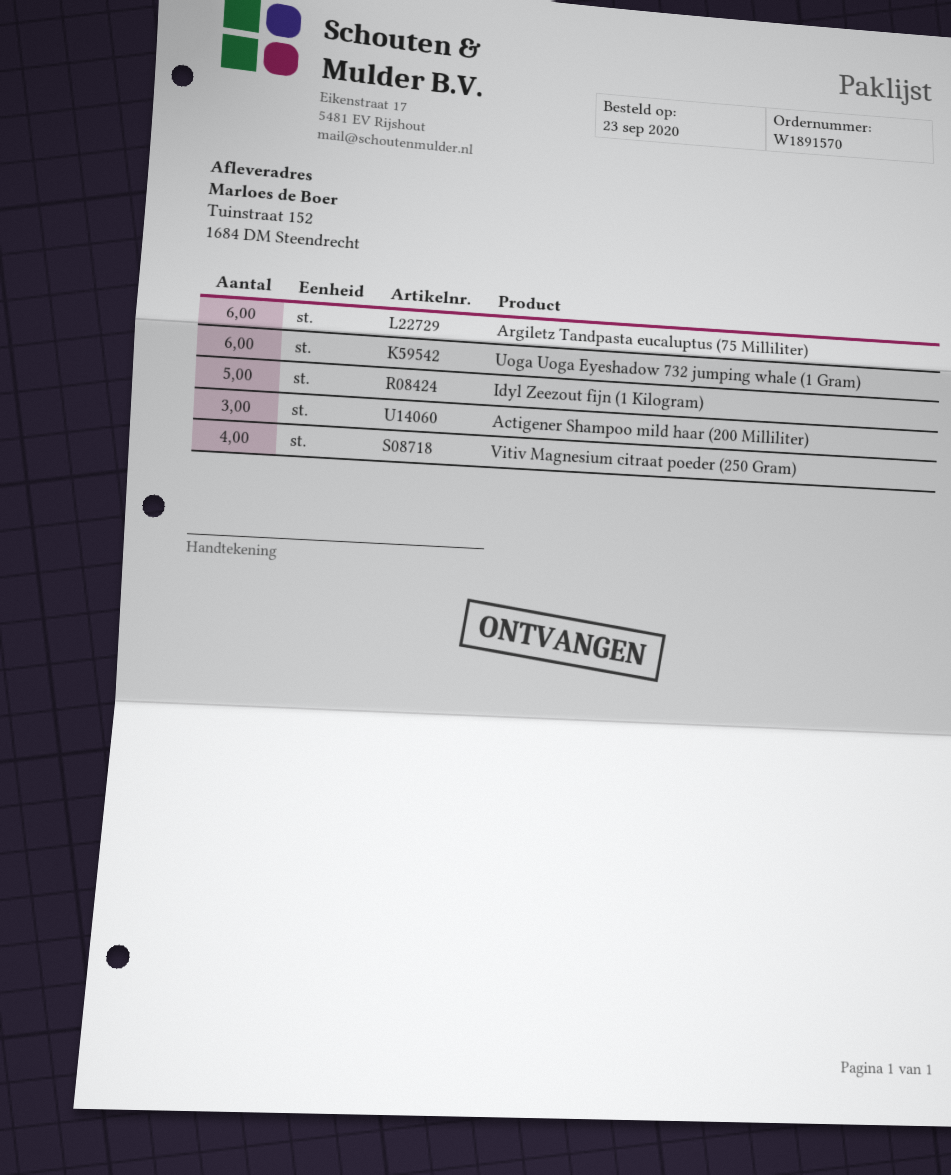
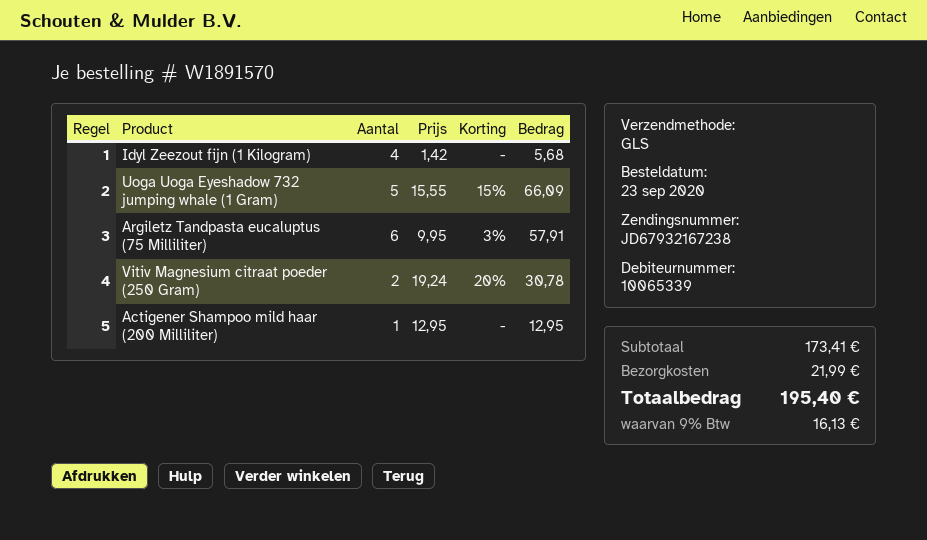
Uoga Uoga Eyeshadow 732 jumping whale (1 Gram): 6 -> 5
Idyl Zeezout fijn (1 Kilogram): 5 -> 4
Actigener Shampoo mild haar (200 Milliliter): 3 -> 1
Vitiv Magnesium citraat poeder (250 Gram): 4 -> 2

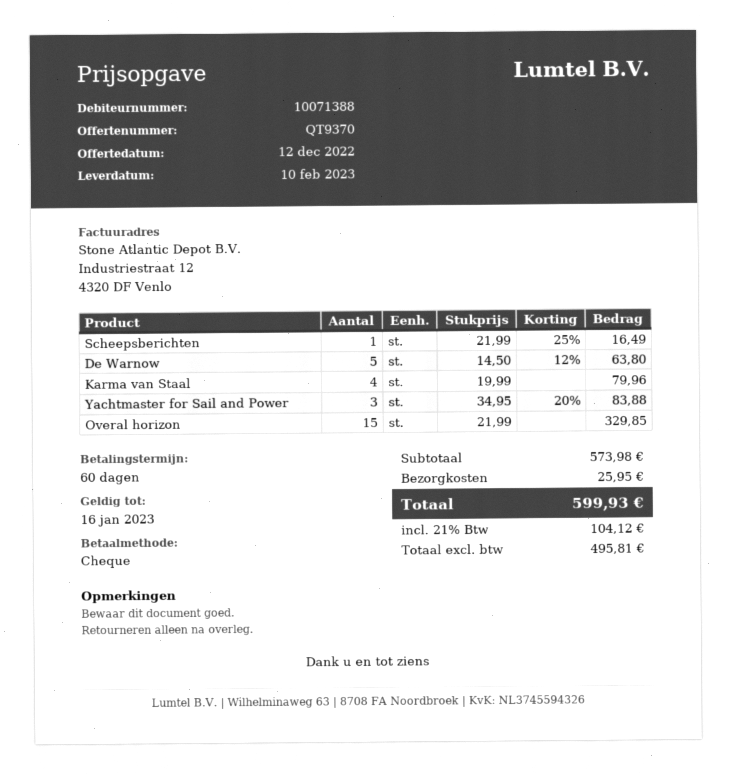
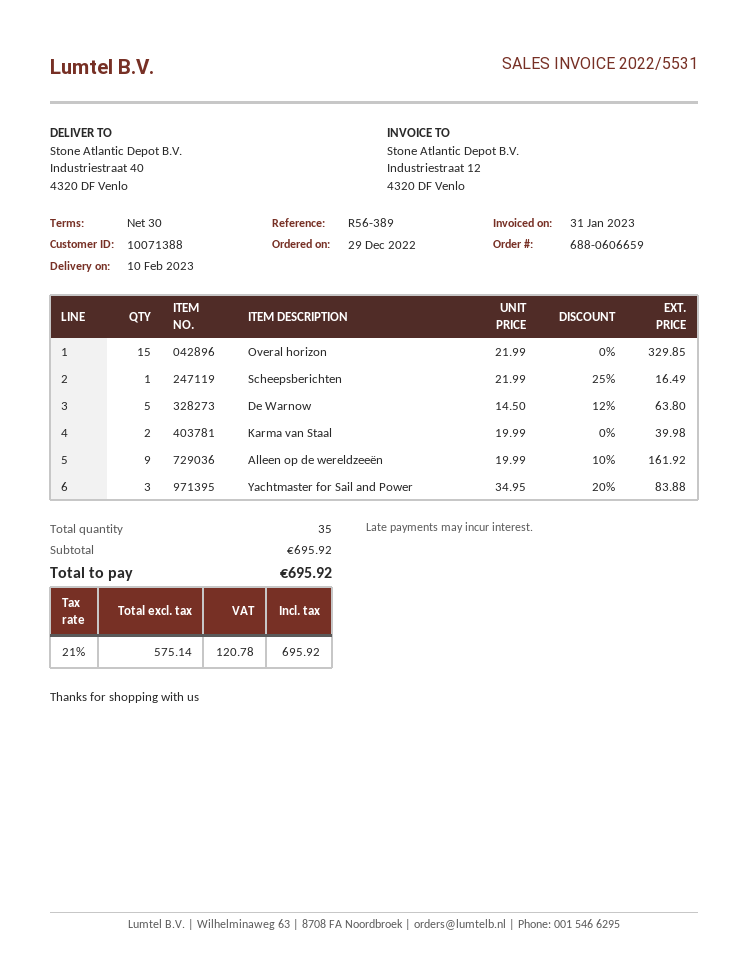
payment terms: 60 days -> 30 days
Karma van Staal: 4 x 19.99 = 79.96 -> 2 x 19.99 = 39.98
Alleen op de wereldzeeën: none -> 9 x 19.99 - 10% = 161.92
subtotal: 573.98 -> 695.92
shipping: 25.95 -> none
net: 495.81 -> 575.14
tax: 21% = 104.12 -> 21% = 120.78
total: 599.93 -> 695.92

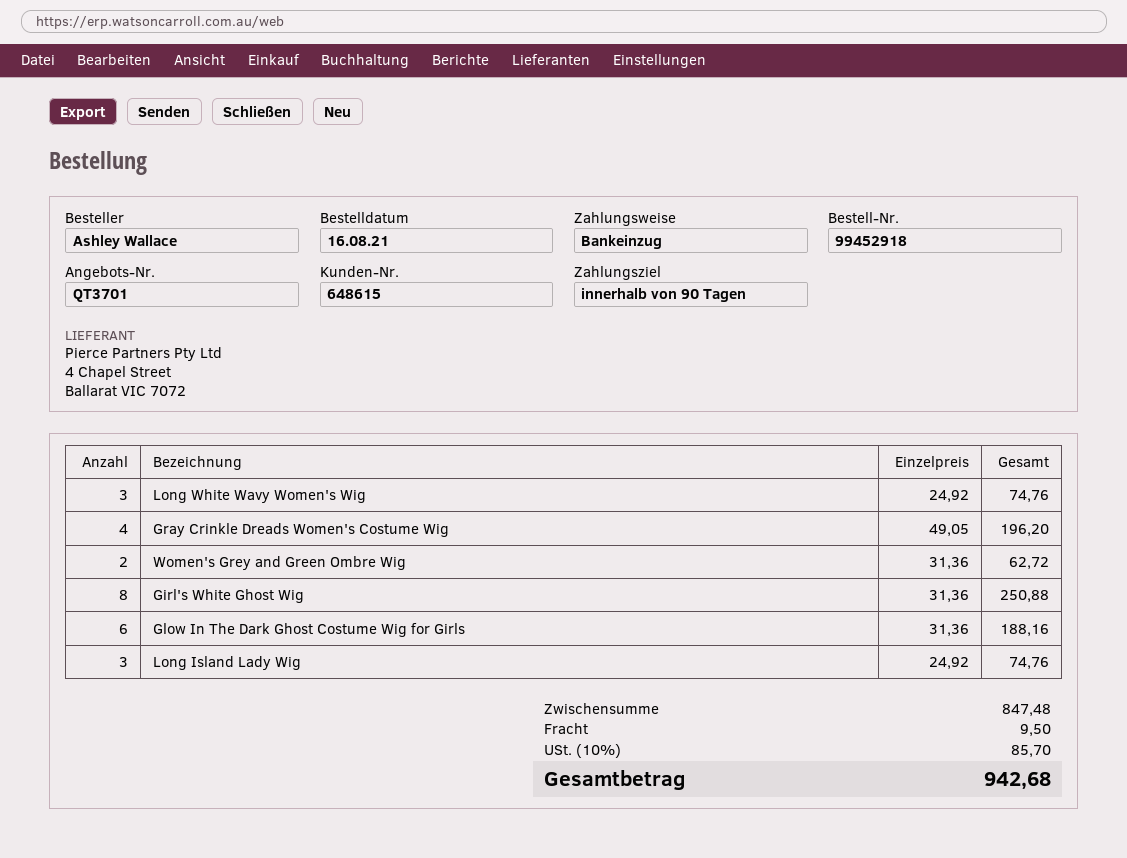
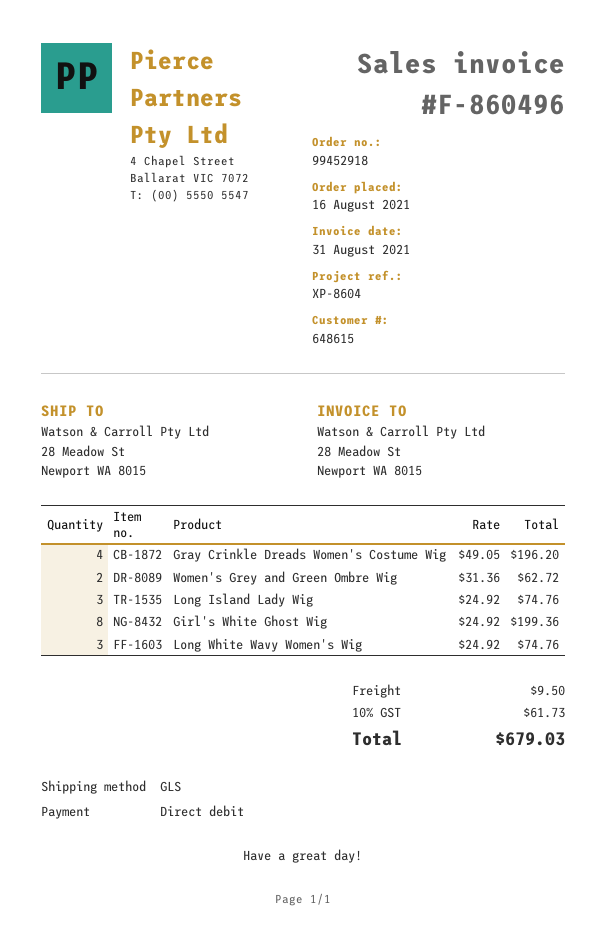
Girl's White Ghost Wig: 8 x 31.36 = 250.88 -> 8 x 24.92 = 199.36
Glow In The Dark Ghost Costume Wig for Girls: 6 x 31.36 = 188.16 -> none
tax: 10% = 85.70 -> 10% = 61.73
total: 942.68 -> 679.03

§ Activity
In the lines above, find each one with "Ghost" and list it.

§ Exercise result
Girl's White Ghost Wig: 8 x 31.36 = 250.88 -> 8 x 24.92 = 199.36
Glow In The Dark Ghost Costume Wig for Girls: 6 x 31.36 = 188.16 -> none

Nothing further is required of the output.